-- Opening Marker --
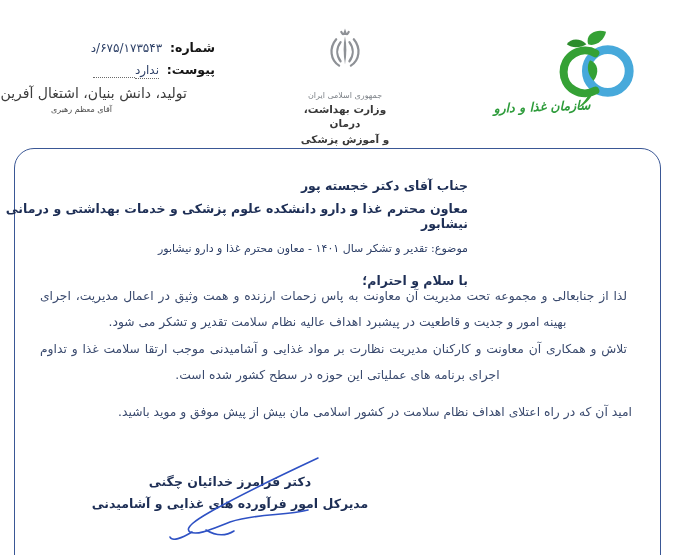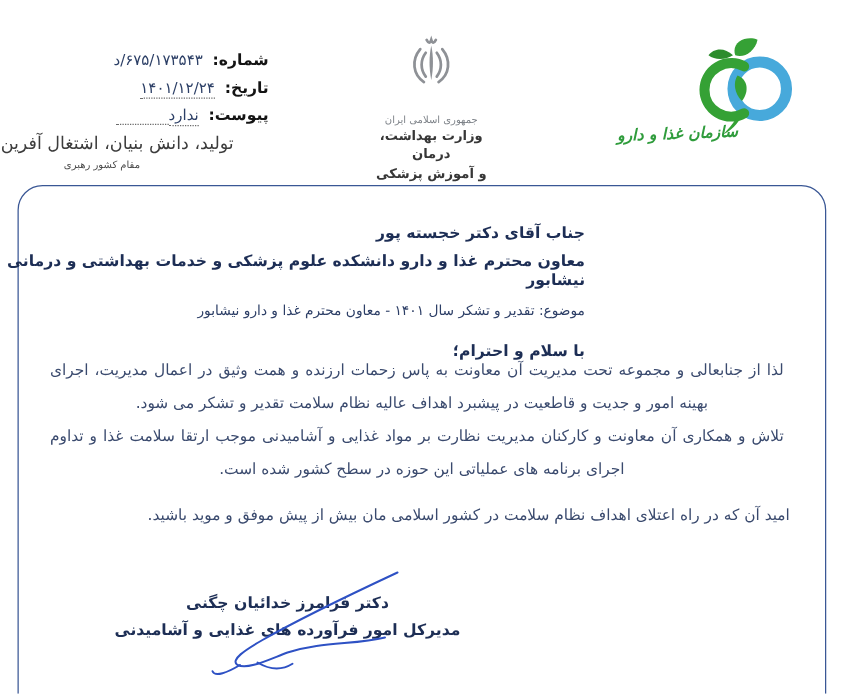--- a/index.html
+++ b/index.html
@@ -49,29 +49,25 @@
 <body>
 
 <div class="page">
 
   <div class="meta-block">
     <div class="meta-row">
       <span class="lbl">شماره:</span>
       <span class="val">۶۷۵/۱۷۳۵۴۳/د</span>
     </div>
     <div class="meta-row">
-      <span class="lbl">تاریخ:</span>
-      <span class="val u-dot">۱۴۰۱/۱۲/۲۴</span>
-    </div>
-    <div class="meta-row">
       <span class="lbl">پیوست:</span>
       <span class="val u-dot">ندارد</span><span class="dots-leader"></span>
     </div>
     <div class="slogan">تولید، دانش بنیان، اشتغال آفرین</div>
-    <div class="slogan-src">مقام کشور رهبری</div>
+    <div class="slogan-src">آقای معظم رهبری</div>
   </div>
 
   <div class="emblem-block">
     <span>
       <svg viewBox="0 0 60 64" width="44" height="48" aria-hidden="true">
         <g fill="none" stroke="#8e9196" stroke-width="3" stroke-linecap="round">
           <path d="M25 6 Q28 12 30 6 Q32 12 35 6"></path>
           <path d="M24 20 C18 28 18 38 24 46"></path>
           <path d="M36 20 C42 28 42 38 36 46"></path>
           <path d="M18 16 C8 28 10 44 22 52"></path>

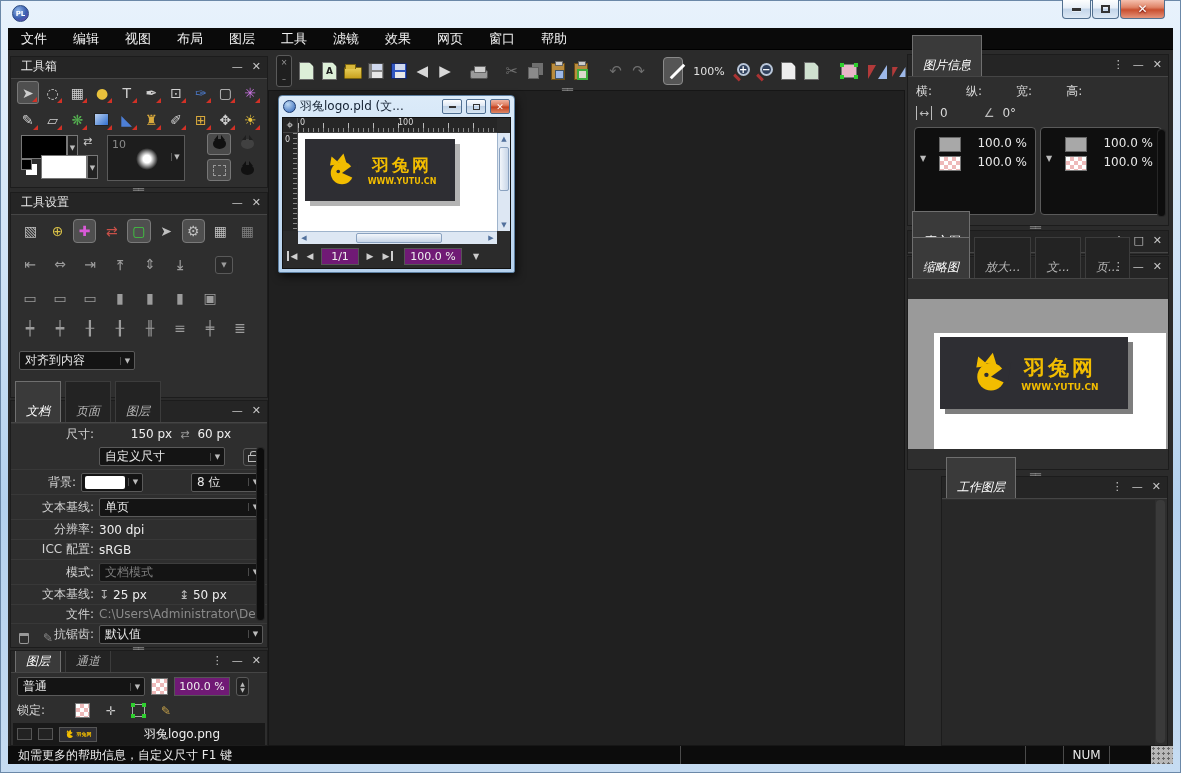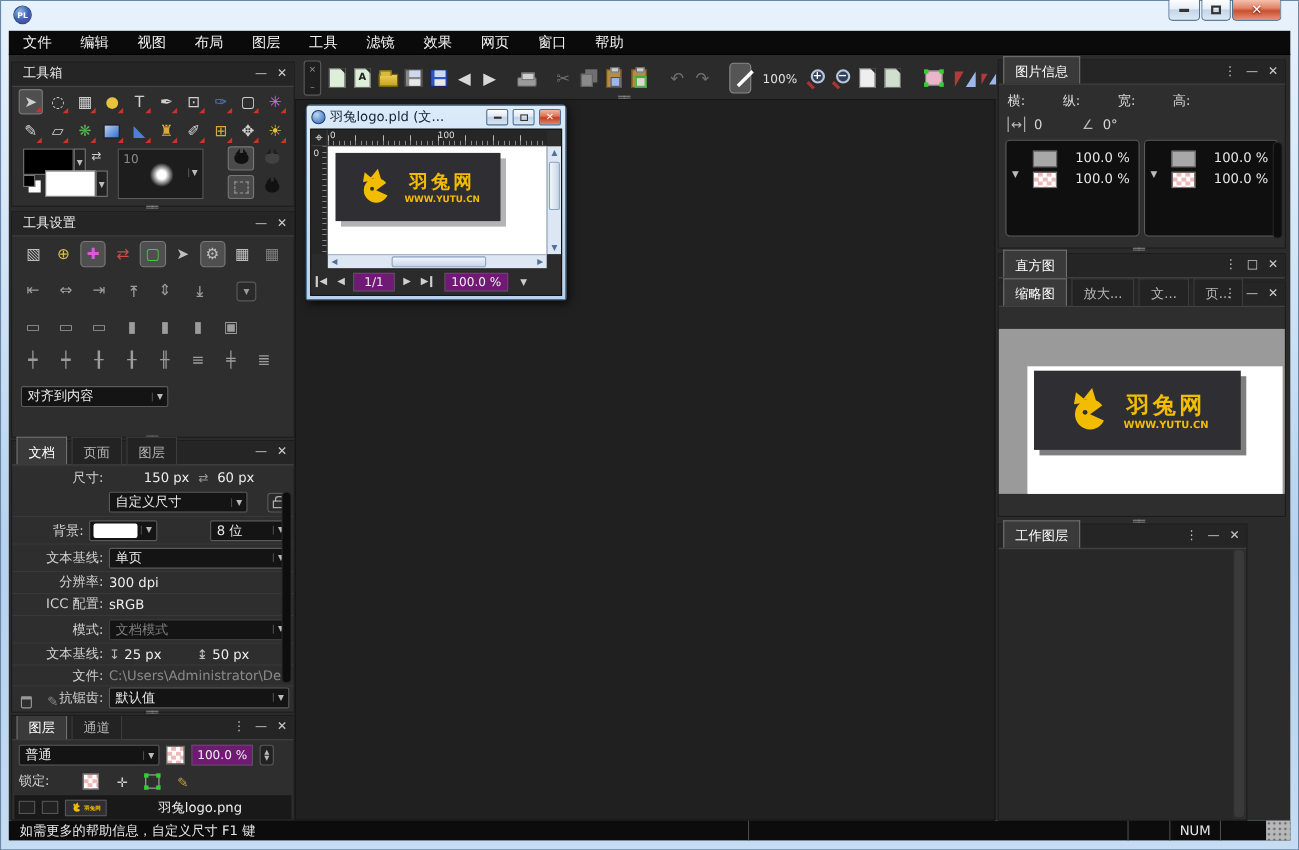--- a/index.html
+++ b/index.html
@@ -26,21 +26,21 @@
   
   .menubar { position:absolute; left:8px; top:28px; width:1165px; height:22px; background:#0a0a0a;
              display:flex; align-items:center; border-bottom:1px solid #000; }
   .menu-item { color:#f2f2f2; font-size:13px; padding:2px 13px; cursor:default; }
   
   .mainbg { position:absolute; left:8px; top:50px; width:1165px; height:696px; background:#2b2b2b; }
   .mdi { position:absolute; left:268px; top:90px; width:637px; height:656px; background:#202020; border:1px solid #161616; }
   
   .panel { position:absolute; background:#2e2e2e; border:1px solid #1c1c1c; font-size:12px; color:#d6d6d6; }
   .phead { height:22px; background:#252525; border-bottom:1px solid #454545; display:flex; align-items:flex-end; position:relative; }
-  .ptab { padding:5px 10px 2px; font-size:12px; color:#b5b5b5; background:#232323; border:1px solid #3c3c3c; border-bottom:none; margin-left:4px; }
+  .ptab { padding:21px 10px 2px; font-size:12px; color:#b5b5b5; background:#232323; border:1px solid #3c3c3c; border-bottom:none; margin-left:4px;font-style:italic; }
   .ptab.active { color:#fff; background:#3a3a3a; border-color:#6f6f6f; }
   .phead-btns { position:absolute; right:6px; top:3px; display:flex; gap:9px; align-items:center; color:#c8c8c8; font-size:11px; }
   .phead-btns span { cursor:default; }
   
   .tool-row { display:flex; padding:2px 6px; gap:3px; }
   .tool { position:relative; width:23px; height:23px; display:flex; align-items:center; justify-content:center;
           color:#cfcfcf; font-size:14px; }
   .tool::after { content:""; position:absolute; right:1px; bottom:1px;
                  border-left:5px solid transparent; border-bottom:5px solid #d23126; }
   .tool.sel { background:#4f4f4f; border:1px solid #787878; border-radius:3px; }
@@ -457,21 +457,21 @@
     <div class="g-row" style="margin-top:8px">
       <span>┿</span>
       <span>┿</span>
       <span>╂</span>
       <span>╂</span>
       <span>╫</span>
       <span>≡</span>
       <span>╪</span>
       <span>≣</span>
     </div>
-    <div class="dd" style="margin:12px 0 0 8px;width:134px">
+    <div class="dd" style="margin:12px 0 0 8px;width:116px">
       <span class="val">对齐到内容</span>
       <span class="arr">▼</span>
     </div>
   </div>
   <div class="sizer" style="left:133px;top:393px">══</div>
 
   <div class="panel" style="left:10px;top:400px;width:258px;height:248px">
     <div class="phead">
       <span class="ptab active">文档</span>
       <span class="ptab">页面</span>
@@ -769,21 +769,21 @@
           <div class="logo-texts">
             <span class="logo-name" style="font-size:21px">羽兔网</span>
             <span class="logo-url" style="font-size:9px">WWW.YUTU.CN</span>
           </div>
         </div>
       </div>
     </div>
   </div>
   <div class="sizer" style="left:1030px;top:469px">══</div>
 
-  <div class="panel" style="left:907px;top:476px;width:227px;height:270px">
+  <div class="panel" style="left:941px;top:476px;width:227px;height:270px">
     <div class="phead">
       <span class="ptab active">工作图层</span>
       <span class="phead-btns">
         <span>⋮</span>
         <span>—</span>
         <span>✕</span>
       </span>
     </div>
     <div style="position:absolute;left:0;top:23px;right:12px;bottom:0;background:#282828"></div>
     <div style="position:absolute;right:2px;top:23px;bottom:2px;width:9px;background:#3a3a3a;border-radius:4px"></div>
-- Closing Marker --
**Your assignment**
Nothing but a number is wanted: report how many lines in the entries above contain the string "panel".

**Expected answer**
4